- REQUIREMENT -
Go through the records below line by line. Count the lines with "Tropico" and give the count alone.

:: AVAILABLE DATA

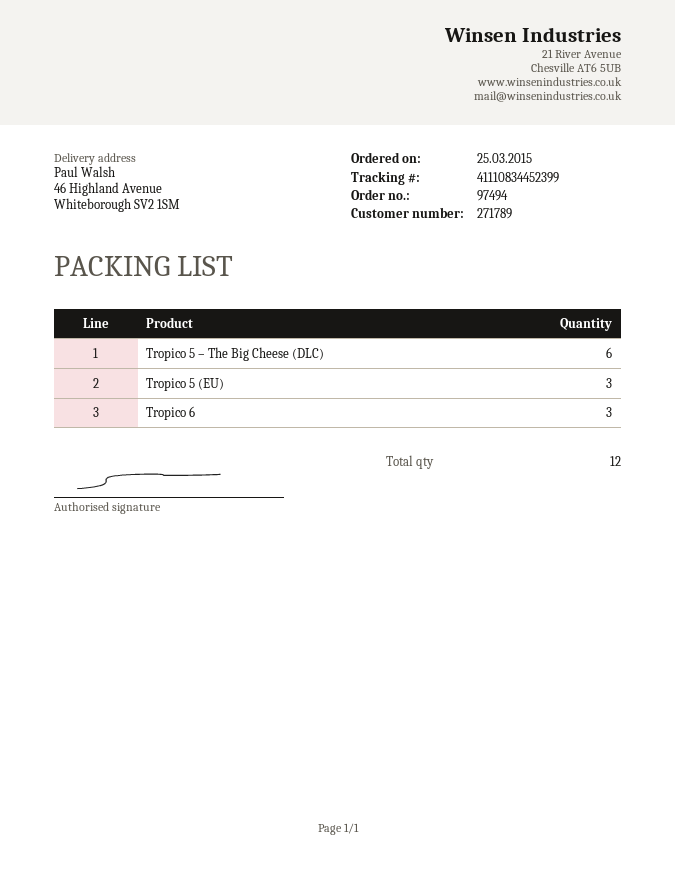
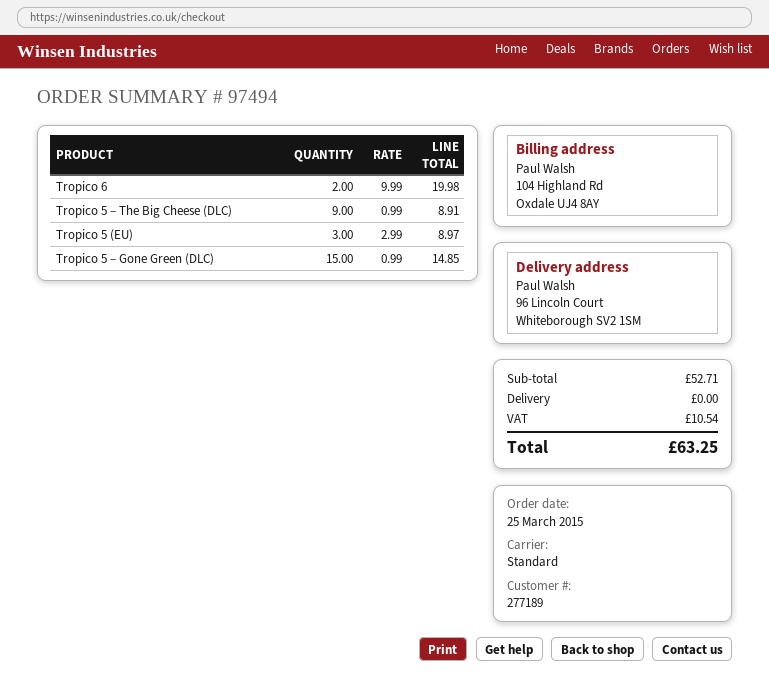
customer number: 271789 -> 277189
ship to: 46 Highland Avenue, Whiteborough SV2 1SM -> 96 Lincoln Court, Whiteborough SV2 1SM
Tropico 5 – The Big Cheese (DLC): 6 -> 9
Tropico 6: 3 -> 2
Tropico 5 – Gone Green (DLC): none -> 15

::::

- WRITTEN RESPONSE -
3